In the words of the majority in Southworth:
The University having disclaimed that the speech is its own, we do not reach the question whether traditional political controls to ensure responsible government action would be sufficient to overcome First Amendment objections and to allow the challenged program under the principle that the government can speak for itself. If the challenged speech here were financed by tuition dollars and the University and its officials were responsible for its content, the case might be evaluated on the premise that the government itself is the speaker. That is not the case before us.
It cannot be the case that there is a distinction between tuition dollars and a student activity fee for First Amendment purposes, and yet no distinction between the state treasury — a pool so large as to include tuition fees within it — and a student activity fee for 11th Amendment purposes.
The second error the district court makes in its opinion is to rule that, because the elimination of all print funding is facially viewpoint-neutral and subject-neutral (that is, the actual rule enacted doesn’t on its face target a particular speaker or a particular subject matter), the court will not consider the improper retaliatory motivation behind that decision. In the words of the court, “motive plays no role in assessing a content-neutral regulation of speech” in a case like this one.
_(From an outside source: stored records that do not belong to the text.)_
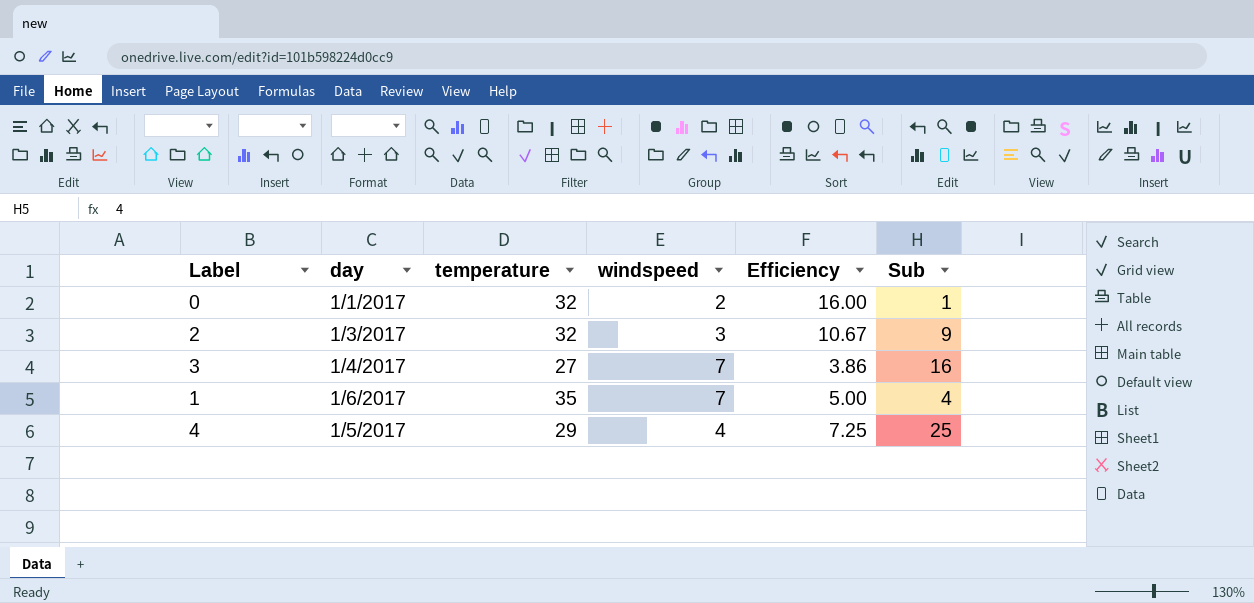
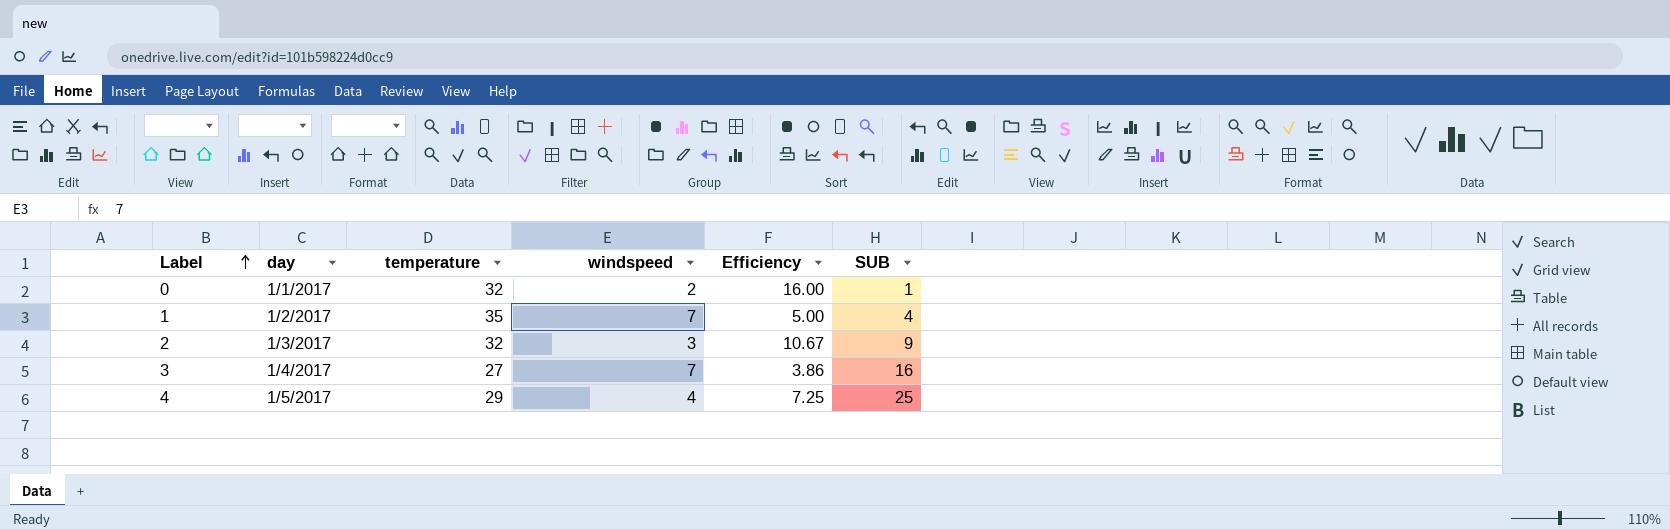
row order: none -> Label ascending
column name: Sub -> SUB
1 | day: 1/6/2017 -> 1/2/2017

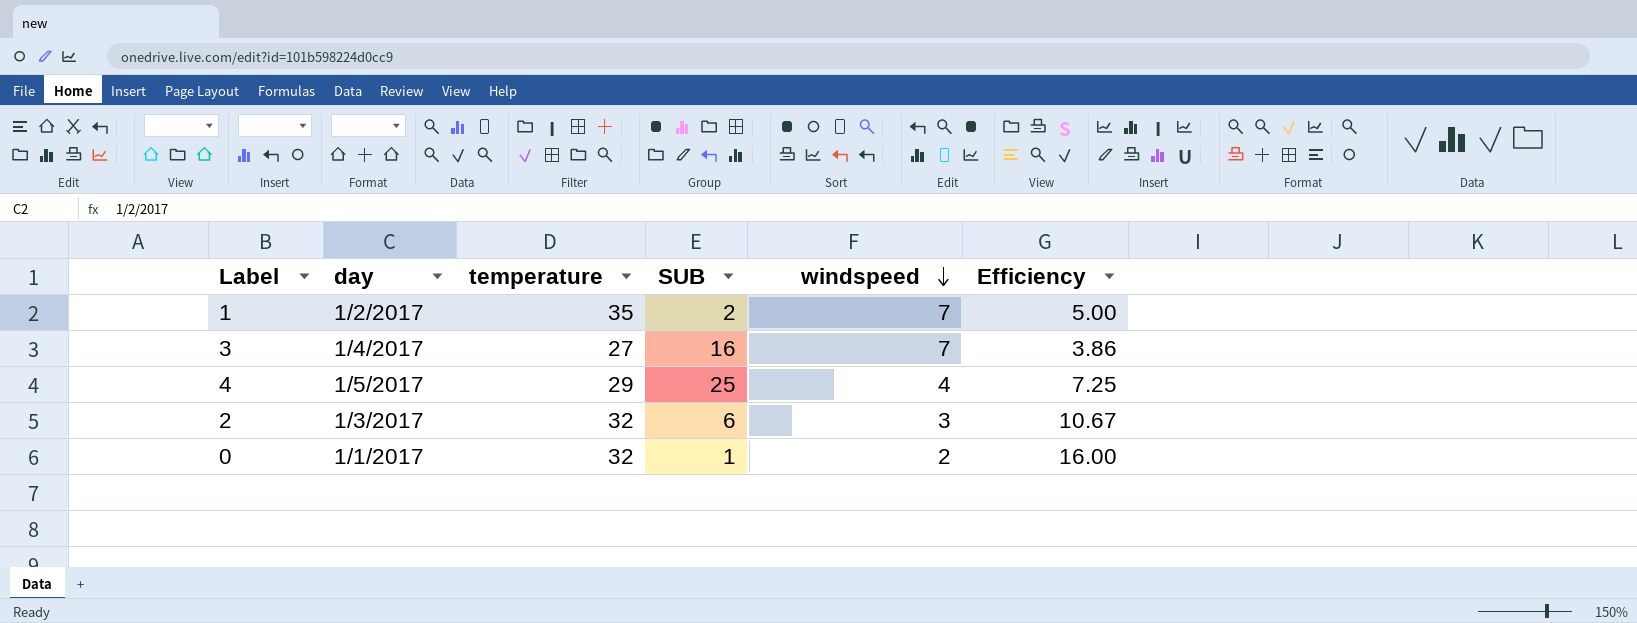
row order: Label ascending -> windspeed descending
column SUB | position: 6 -> 4
1 | SUB: 4 -> 2
2 | SUB: 9 -> 6

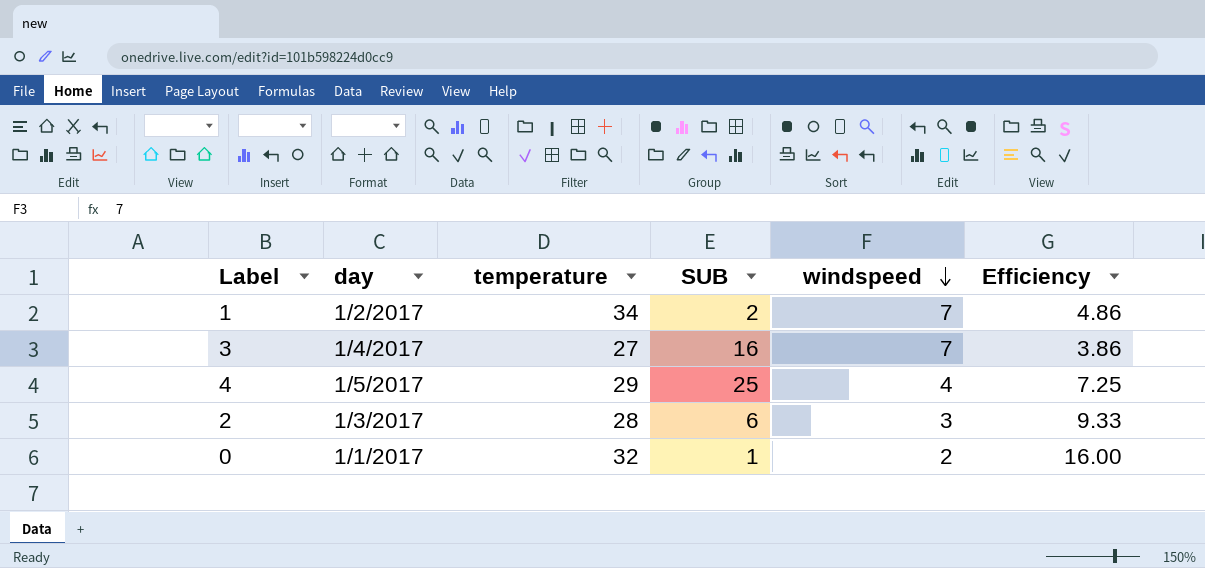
1 | temperature: 35 -> 34
1 | Efficiency: 5.00 -> 4.86
2 | temperature: 32 -> 28
2 | Efficiency: 10.67 -> 9.33

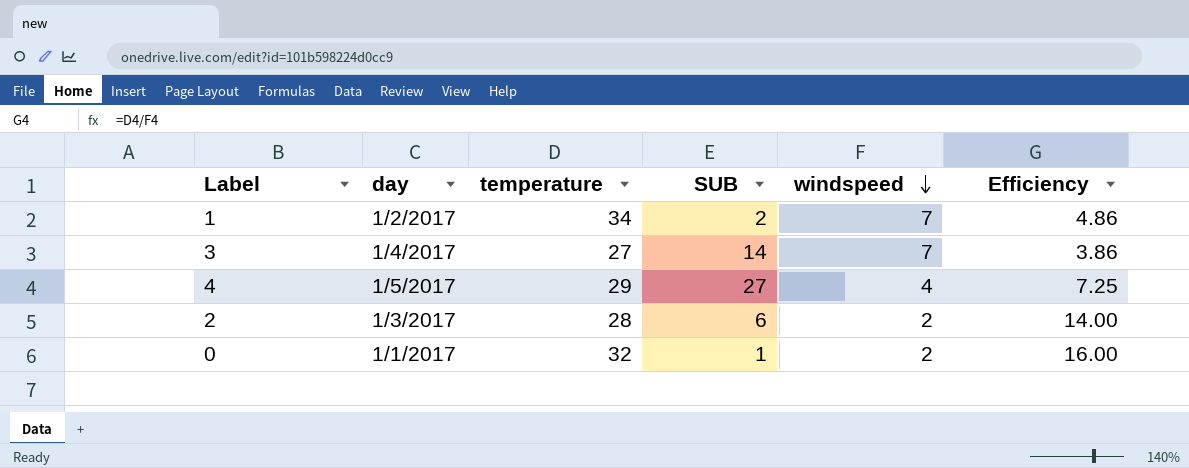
3 | SUB: 16 -> 14
4 | SUB: 25 -> 27
2 | windspeed: 3 -> 2
2 | Efficiency: 9.33 -> 14.00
But this reasoning also fails in a number of ways. The regulation is not content-neutral at all: In the words of Marshall McLuhan, “The medium is the message.” UCSD’s decision to eliminate print publications was made because the content they sought to eliminate was in print. Furthermore, in Reno v. ACLU (1997) (which struck down most of the Communications Decency Act of 1996), the Supreme Court said the government cannot single out a medium of speech for greater scrutiny on the basis of its intrinsic nature. Clearly, the student government has singled out a medium for disfavored treatment, and in light of Reno v. ACLU, this restriction is inherently suspect.
The predominant failure in Judge Miller’s rationale, however, is that he disclaims the need to view a forum closure as suspect when that closure is undertaken as a means of unabashed censorship. This is distressing, because courts routinely consider the government’s motive (and impact) in undertaking an action that, on its face, might seem innocent. For example, laws of the Jim Crow-era South were often facially content-neutral, but were targeted to disadvantage and harm a specific class. Under the rationale in this opinion, a court should not question why, for example, a Southern state would impose a literacy test on voters, even though the explicit discussion leading to that rule made clear it was because, until emancipation, many states prohibited enslaved people from learning how to read.
One way to tell that a judicial opinion cannot be reconciled with American principles is that the opinion would make de facto segregation difficult to challenge.
If a dislike of the content of speech can justify carving a forum up to functionally prohibit that speech, then what good is a limited public forum? If the only protection it offers is that it obligates the government to spend ten seconds of creativity to come up with an excuse for taking an improperly motivated censorship action, forum status is worse than worthless, because some actions to cut off funding taken outside of a defined forum would be illegal under civil rights law. In other words, under this reasoning, your speech would be less protected in a forum, because the nature of the forum means all funding cuts come with a pretense.
But that cannot be the case. The Supreme Court did not define the forum in order to make it easier to censor speech. I strongly hope The Koala will seek appellate review of this opinion and that the U.S. Court of Appeals for the Ninth Circuit will reverse this decision. If the Koala appeals, we’ll report it here.